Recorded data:
┌──
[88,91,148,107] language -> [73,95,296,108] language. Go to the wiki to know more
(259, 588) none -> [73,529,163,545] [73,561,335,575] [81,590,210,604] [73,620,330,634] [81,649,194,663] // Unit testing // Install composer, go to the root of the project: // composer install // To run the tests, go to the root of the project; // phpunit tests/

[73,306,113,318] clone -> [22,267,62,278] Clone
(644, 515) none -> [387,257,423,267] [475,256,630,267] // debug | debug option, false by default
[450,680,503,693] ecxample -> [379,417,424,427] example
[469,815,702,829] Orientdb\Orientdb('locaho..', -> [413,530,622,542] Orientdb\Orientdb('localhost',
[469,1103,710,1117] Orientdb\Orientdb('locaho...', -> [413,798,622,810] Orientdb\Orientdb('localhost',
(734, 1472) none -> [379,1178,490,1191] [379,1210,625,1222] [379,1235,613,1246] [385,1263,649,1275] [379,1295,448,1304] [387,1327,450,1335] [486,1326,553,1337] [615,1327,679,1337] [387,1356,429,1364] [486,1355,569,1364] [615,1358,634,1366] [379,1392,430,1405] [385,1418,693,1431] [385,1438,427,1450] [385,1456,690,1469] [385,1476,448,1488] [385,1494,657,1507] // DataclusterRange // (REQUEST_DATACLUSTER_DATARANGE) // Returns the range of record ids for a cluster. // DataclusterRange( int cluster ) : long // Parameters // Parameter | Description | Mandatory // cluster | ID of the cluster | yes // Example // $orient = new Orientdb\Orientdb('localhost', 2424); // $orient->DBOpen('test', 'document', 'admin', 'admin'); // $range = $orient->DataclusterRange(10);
└──
### Assigned task
Starting with the line that contains "[469,1103,710,1117] Orientdb\Orientdb('locaho...', ->", return every line through the last one of the records, exactly as written.

### Answer to the problem
[469,1103,710,1117] Orientdb\Orientdb('locaho...', -> [413,798,622,810] Orientdb\Orientdb('localhost',
(734, 1472) none -> [379,1178,490,1191] [379,1210,625,1222] [379,1235,613,1246] [385,1263,649,1275] [379,1295,448,1304] [387,1327,450,1335] [486,1326,553,1337] [615,1327,679,1337] [387,1356,429,1364] [486,1355,569,1364] [615,1358,634,1366] [379,1392,430,1405] [385,1418,693,1431] [385,1438,427,1450] [385,1456,690,1469] [385,1476,448,1488] [385,1494,657,1507] // DataclusterRange // (REQUEST_DATACLUSTER_DATARANGE) // Returns the range of record ids for a cluster. // DataclusterRange( int cluster ) : long // Parameters // Parameter | Description | Mandatory // cluster | ID of the cluster | yes // Example // $orient = new Orientdb\Orientdb('localhost', 2424); // $orient->DBOpen('test', 'document', 'admin', 'admin'); // $range = $orient->DataclusterRange(10);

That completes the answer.